* About this task
In the entries that follow, the first line to write out is the one containing "- 1. Fork the project", and the last is the one containing "using the GoogleMaps". Reproduce that stretch exactly, with nothing before or after it.

(Stored dataset items)
::::::

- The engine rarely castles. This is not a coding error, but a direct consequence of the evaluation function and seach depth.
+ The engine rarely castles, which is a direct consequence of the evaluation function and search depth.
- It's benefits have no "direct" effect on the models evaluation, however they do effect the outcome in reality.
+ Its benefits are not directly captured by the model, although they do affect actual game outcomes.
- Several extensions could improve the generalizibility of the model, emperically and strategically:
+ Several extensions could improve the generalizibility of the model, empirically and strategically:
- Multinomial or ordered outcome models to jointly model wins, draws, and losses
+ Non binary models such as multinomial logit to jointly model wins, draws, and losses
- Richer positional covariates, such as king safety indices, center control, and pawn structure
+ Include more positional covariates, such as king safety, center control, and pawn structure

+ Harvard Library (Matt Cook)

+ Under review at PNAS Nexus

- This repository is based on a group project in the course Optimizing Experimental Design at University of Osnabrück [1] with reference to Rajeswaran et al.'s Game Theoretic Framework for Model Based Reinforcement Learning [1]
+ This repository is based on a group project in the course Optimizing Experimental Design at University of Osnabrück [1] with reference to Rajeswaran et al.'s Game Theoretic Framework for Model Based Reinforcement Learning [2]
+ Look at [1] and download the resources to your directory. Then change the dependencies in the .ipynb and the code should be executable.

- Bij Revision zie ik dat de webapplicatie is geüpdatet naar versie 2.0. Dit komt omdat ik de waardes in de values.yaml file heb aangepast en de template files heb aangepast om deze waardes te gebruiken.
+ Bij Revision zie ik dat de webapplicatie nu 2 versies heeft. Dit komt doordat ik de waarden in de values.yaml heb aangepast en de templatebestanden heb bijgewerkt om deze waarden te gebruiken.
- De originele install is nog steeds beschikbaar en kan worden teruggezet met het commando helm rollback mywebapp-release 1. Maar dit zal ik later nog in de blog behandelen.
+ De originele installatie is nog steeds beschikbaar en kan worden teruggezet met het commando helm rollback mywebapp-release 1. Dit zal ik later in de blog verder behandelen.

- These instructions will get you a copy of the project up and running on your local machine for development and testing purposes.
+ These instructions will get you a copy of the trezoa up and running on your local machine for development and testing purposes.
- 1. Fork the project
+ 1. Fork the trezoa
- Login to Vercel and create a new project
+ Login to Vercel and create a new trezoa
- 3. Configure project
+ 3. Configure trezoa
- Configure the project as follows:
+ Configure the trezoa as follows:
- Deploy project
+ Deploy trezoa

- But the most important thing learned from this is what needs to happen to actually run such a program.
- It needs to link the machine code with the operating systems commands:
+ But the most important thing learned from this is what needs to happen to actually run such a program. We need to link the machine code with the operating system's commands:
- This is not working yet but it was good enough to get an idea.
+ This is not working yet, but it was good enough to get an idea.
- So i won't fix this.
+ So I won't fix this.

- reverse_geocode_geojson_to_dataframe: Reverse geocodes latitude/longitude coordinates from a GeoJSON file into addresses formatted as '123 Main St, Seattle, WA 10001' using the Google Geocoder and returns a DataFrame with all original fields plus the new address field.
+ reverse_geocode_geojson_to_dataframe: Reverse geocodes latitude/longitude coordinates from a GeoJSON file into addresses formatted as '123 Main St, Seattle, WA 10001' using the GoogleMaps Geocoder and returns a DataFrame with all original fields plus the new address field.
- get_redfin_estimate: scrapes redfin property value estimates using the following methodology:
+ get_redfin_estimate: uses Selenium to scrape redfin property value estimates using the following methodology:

::::::

* Answer to this exercise
- 1. Fork the project
+ 1. Fork the trezoa
- Login to Vercel and create a new project
+ Login to Vercel and create a new trezoa
- 3. Configure project
+ 3. Configure trezoa
- Configure the project as follows:
+ Configure the trezoa as follows:
- Deploy project
+ Deploy trezoa

- But the most important thing learned from this is what needs to happen to actually run such a program.
- It needs to link the machine code with the operating systems commands:
+ But the most important thing learned from this is what needs to happen to actually run such a program. We need to link the machine code with the operating system's commands:
- This is not working yet but it was good enough to get an idea.
+ This is not working yet, but it was good enough to get an idea.
- So i won't fix this.
+ So I won't fix this.

- reverse_geocode_geojson_to_dataframe: Reverse geocodes latitude/longitude coordinates from a GeoJSON file into addresses formatted as '123 Main St, Seattle, WA 10001' using the Google Geocoder and returns a DataFrame with all original fields plus the new address field.
+ reverse_geocode_geojson_to_dataframe: Reverse geocodes latitude/longitude coordinates from a GeoJSON file into addresses formatted as '123 Main St, Seattle, WA 10001' using the GoogleMaps Geocoder and returns a DataFrame with all original fields plus the new address field.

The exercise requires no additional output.